Segment Start: Input for this task

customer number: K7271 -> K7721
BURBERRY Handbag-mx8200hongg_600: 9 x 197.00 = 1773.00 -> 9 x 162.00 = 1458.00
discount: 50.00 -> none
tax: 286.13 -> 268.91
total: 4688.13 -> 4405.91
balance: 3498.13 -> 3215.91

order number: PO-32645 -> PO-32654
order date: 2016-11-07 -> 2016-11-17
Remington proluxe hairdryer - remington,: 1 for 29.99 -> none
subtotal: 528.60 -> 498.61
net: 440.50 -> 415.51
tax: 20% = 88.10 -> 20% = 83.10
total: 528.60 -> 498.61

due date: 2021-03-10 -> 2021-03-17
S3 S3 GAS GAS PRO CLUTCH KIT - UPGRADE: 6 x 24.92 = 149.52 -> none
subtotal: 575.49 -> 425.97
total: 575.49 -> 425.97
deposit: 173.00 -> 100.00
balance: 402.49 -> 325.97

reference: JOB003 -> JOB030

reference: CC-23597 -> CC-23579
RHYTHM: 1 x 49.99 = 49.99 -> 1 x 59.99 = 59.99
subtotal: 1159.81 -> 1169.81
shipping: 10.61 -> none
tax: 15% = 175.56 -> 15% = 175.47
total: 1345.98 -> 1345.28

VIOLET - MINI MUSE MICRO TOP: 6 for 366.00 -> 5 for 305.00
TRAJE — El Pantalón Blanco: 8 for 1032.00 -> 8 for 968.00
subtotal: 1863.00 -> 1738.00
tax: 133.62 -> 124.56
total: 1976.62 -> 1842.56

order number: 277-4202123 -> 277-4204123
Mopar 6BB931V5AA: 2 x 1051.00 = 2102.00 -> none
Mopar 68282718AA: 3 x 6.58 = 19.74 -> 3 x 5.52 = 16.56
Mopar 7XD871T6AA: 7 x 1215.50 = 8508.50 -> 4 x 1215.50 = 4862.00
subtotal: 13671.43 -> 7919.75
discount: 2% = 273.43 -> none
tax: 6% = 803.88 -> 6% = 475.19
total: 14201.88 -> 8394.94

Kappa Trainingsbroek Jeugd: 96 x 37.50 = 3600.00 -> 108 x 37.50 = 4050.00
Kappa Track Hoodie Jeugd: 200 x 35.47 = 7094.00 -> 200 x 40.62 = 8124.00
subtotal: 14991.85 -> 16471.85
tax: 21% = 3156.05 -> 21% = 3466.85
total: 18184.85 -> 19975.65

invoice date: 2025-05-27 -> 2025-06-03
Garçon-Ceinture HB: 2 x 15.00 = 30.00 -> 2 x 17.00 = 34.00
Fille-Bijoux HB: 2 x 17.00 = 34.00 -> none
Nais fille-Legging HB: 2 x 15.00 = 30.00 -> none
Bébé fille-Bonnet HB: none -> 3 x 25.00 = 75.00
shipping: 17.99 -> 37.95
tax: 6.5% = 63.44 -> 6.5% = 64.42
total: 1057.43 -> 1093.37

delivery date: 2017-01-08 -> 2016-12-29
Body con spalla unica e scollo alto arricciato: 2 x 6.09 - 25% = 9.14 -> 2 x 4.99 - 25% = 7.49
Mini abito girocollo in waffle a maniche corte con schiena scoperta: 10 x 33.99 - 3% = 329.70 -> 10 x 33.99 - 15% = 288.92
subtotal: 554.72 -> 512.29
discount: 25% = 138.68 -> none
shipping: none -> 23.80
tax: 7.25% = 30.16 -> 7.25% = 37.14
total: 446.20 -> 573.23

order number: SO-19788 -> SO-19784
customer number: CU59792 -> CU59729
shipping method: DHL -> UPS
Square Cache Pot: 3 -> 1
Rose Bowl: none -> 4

Segment End: Input for this task

== Problem to work on ==
Write out exactly the lines between the start of the entries and the line containing "TRAJE — El Pantalón", including that line and the first one.

== Expected output ==
customer number: K7271 -> K7721
BURBERRY Handbag-mx8200hongg_600: 9 x 197.00 = 1773.00 -> 9 x 162.00 = 1458.00
discount: 50.00 -> none
tax: 286.13 -> 268.91
total: 4688.13 -> 4405.91
balance: 3498.13 -> 3215.91

order number: PO-32645 -> PO-32654
order date: 2016-11-07 -> 2016-11-17
Remington proluxe hairdryer - remington,: 1 for 29.99 -> none
subtotal: 528.60 -> 498.61
net: 440.50 -> 415.51
tax: 20% = 88.10 -> 20% = 83.10
total: 528.60 -> 498.61

due date: 2021-03-10 -> 2021-03-17
S3 S3 GAS GAS PRO CLUTCH KIT - UPGRADE: 6 x 24.92 = 149.52 -> none
subtotal: 575.49 -> 425.97
total: 575.49 -> 425.97
deposit: 173.00 -> 100.00
balance: 402.49 -> 325.97

reference: JOB003 -> JOB030

reference: CC-23597 -> CC-23579
RHYTHM: 1 x 49.99 = 49.99 -> 1 x 59.99 = 59.99
subtotal: 1159.81 -> 1169.81
shipping: 10.61 -> none
tax: 15% = 175.56 -> 15% = 175.47
total: 1345.98 -> 1345.28

VIOLET - MINI MUSE MICRO TOP: 6 for 366.00 -> 5 for 305.00
TRAJE — El Pantalón Blanco: 8 for 1032.00 -> 8 for 968.00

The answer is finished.